> **About this task**:
Reproduce all records below exactly.
BEGIN Source material
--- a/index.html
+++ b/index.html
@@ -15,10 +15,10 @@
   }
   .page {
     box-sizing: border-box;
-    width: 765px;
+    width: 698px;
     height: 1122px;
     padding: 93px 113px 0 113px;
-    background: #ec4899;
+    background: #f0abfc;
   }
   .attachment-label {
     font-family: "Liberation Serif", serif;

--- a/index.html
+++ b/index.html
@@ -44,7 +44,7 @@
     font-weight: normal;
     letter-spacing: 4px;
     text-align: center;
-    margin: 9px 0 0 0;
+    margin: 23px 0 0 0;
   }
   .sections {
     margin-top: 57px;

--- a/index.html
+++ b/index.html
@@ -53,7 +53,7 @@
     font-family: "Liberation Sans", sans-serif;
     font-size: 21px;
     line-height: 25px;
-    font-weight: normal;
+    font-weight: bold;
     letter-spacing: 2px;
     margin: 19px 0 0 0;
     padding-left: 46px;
END Source material
> **Answer for this exercise**:
--- a/index.html
+++ b/index.html
@@ -15,10 +15,10 @@
   }
   .page {
     box-sizing: border-box;
-    width: 765px;
+    width: 698px;
     height: 1122px;
     padding: 93px 113px 0 113px;
-    background: #ec4899;
+    background: #f0abfc;
   }
   .attachment-label {
     font-family: "Liberation Serif", serif;

--- a/index.html
+++ b/index.html
@@ -44,7 +44,7 @@
     font-weight: normal;
     letter-spacing: 4px;
     text-align: center;
-    margin: 9px 0 0 0;
+    margin: 23px 0 0 0;
   }
   .sections {
     margin-top: 57px;

--- a/index.html
+++ b/index.html
@@ -53,7 +53,7 @@
     font-family: "Liberation Sans", sans-serif;
     font-size: 21px;
     line-height: 25px;
-    font-weight: normal;
+    font-weight: bold;
     letter-spacing: 2px;
     margin: 19px 0 0 0;
     padding-left: 46px;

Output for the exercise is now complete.